=== Section Start ===

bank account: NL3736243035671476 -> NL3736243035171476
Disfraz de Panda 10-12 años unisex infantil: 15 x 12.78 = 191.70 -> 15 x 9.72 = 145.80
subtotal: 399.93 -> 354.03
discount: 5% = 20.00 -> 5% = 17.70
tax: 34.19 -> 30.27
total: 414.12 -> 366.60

=== Section End ===
=== Section Start ===

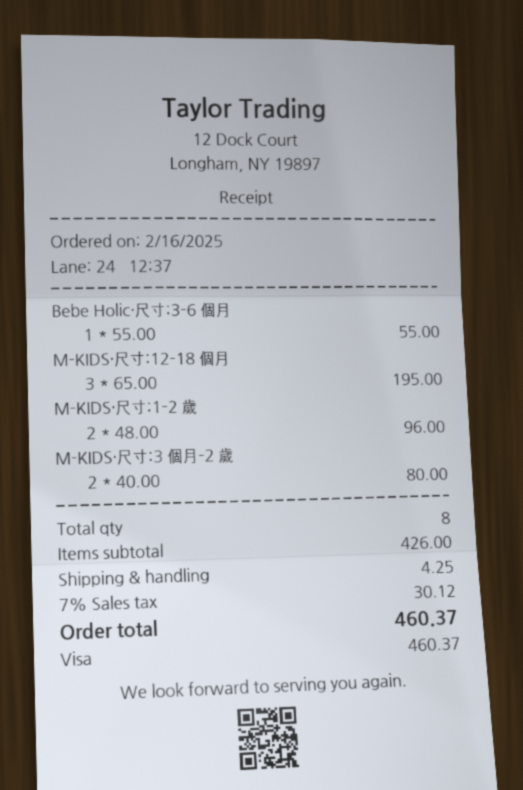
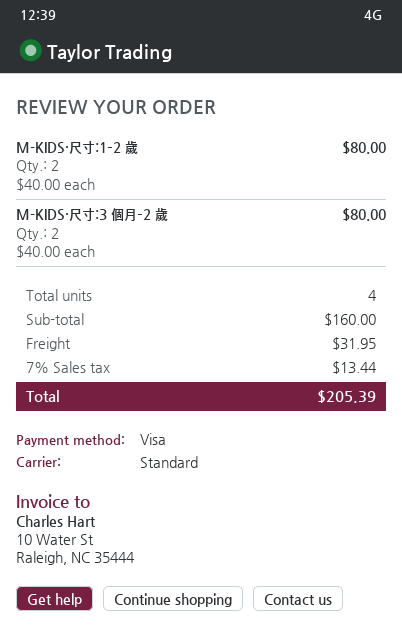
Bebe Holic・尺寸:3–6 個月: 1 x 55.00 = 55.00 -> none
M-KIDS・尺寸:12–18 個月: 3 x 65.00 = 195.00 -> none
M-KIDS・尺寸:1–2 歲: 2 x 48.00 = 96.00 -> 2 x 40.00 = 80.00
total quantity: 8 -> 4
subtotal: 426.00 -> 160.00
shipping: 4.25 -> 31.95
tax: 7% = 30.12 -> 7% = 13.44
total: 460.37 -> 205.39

=== Section End ===
=== Section Start ===

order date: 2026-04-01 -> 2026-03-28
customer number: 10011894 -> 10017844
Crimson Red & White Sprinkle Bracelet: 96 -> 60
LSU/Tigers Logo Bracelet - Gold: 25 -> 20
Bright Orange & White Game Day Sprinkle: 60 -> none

=== Section End ===

Exercise instructions: Begin with the line that has "bank account: NL3736243035671476" in the listing above and end after the line that has "total: 414.12 -> 366.60"; output those lines exactly.

Solution for this problem:
bank account: NL3736243035671476 -> NL3736243035171476
Disfraz de Panda 10-12 años unisex infantil: 15 x 12.78 = 191.70 -> 15 x 9.72 = 145.80
subtotal: 399.93 -> 354.03
discount: 5% = 20.00 -> 5% = 17.70
tax: 34.19 -> 30.27
total: 414.12 -> 366.60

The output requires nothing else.